Physiologically, when a person laughs, every organ is stimulated. As with any aerobic activity, it increases heart rate and circulation, exercises the lungs, facial muscles and diaphragm, said Dr. Michael Miller, who was the principal researcher on a recent study at the University of Maryland Medical Center. These findings recommend a 15-minute gut buster a day.
Researchers showed 20 adults two movie scenes - one from the comedy ‘‘Kingpin,’’ the other a battle scene from ‘‘Saving Private Ryan’’ - while monitoring artery function. After viewing the funny clip, subjects’ blood
vessels dilated by 22 percent; they constricted by 35 percent after the war sequence. Dilation allows blood to move through the vessels with ease, taking strain off the heart and arteries.
‘‘That magnitude of change is similar to what you’d get from aerobic exercise,’’ Miller said.
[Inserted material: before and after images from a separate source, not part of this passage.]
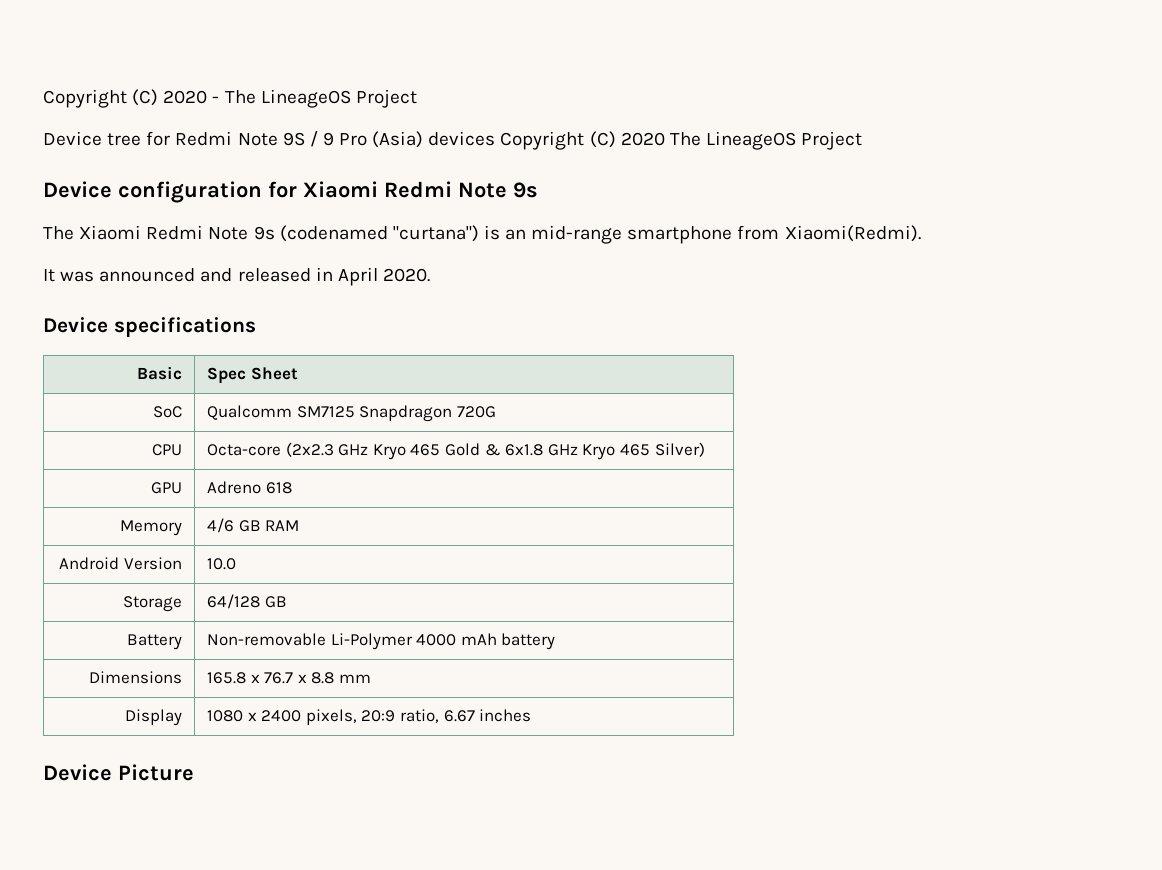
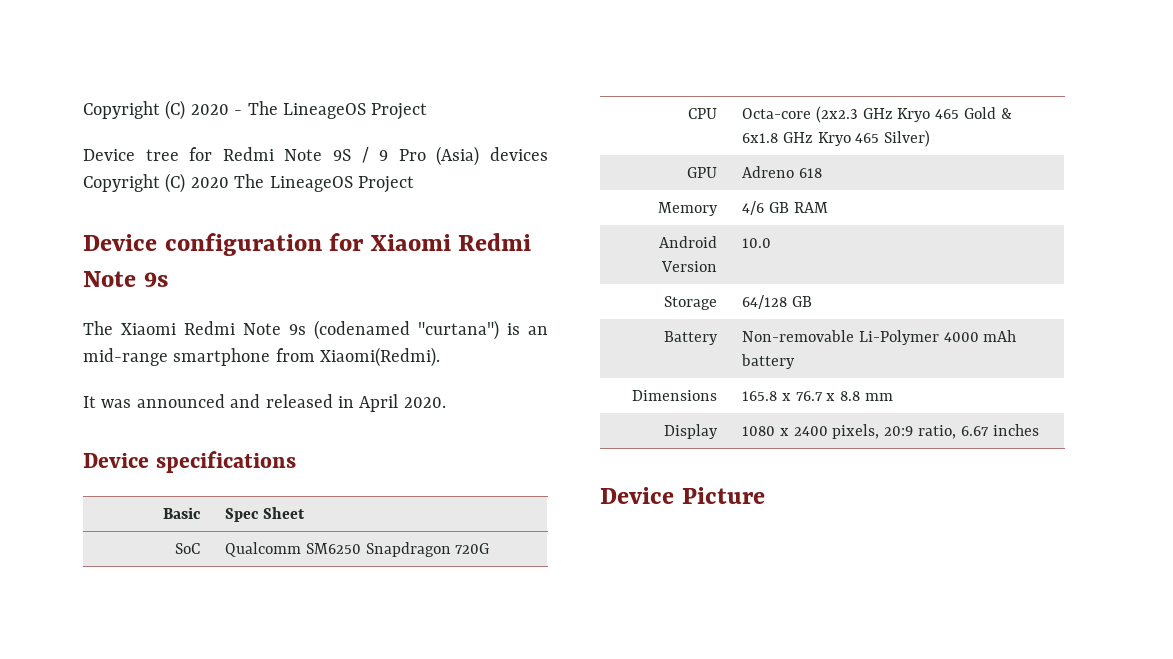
- SoC | Qualcomm SM7125 Snapdragon 720G
+ SoC | Qualcomm SM6250 Snapdragon 720G

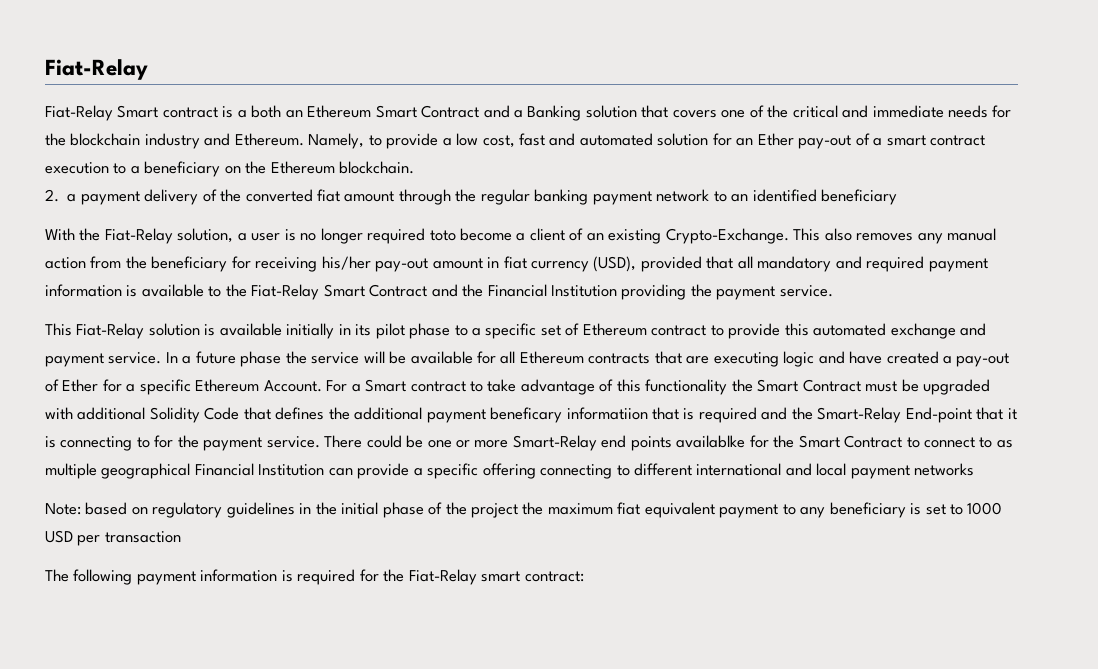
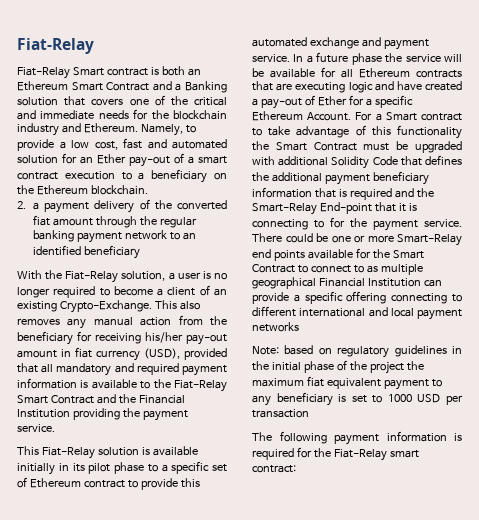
- Fiat-Relay Smart contract is a both an Ethereum Smart Contract and a Banking solution that covers one of the critical and immediate needs for the blockchain industry and Ethereum.
+ Fiat-Relay Smart contract is both an Ethereum Smart Contract and a Banking solution that covers one of the critical and immediate needs for the blockchain industry and Ethereum.
- With the Fiat-Relay solution, a user is no longer required toto become a client of an existing Crypto-Exchange.
+ With the Fiat-Relay solution, a user is no longer required to become a client of an existing Crypto-Exchange.
- For a Smart contract to take advantage of this functionality the Smart Contract must be upgraded with additional Solidity Code that defines the additional payment beneficary informatiion that is required and the Smart-Relay End-point that it is connecting to for the payment service.
+ For a Smart contract to take advantage of this functionality the Smart Contract must be upgraded with additional Solidity Code that defines the additional payment beneficiary information that is required and the Smart-Relay End-point that it is connecting to for the payment service.
- There could be one or more Smart-Relay end points availablke for the Smart Contract to connect to as multiple geographical Financial Institution can provide a specific offering connecting to different international and local payment networks
+ There could be one or more Smart-Relay end points available for the Smart Contract to connect to as multiple geographical Financial Institution can provide a specific offering connecting to different international and local payment networks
Laughter may trigger the release of nitric oxide, a chemical that relaxes blood cells, he said. It may also release endorphins, hormones shown to be natural painkillers.
Props to ‘Patch’
Before there were laughter studies, however, Dr. Hunter Adams, in the early 1960s, treated each patient with a joke and a smile. He was the subject of the 1998 movie, ‘‘Patch Adams,’’ starring actor/comedian Robin Williams as the beadpan-on-the-head wearing doctor who also donned giant shoes and a clown nose in order to draw giggles from his patients.
Since then, the ‘‘laughter is the best medicine’’ concept became more tangible - in part due to the research of Drs. Lee S. Bark, Stanley Tan and William Fry. They showed through controlled scientific studies in the 1970s that laughter affects blood pressure and heart rate.
Fast-forward 30 years and there are 3,500 ‘‘laughter clubs’’ in existence, including one at the U.S. Pentagon and more than 2,500 certified ‘‘laughter leaders’’ from the World Laughter Tour, an organization that promotes wellness through laughter.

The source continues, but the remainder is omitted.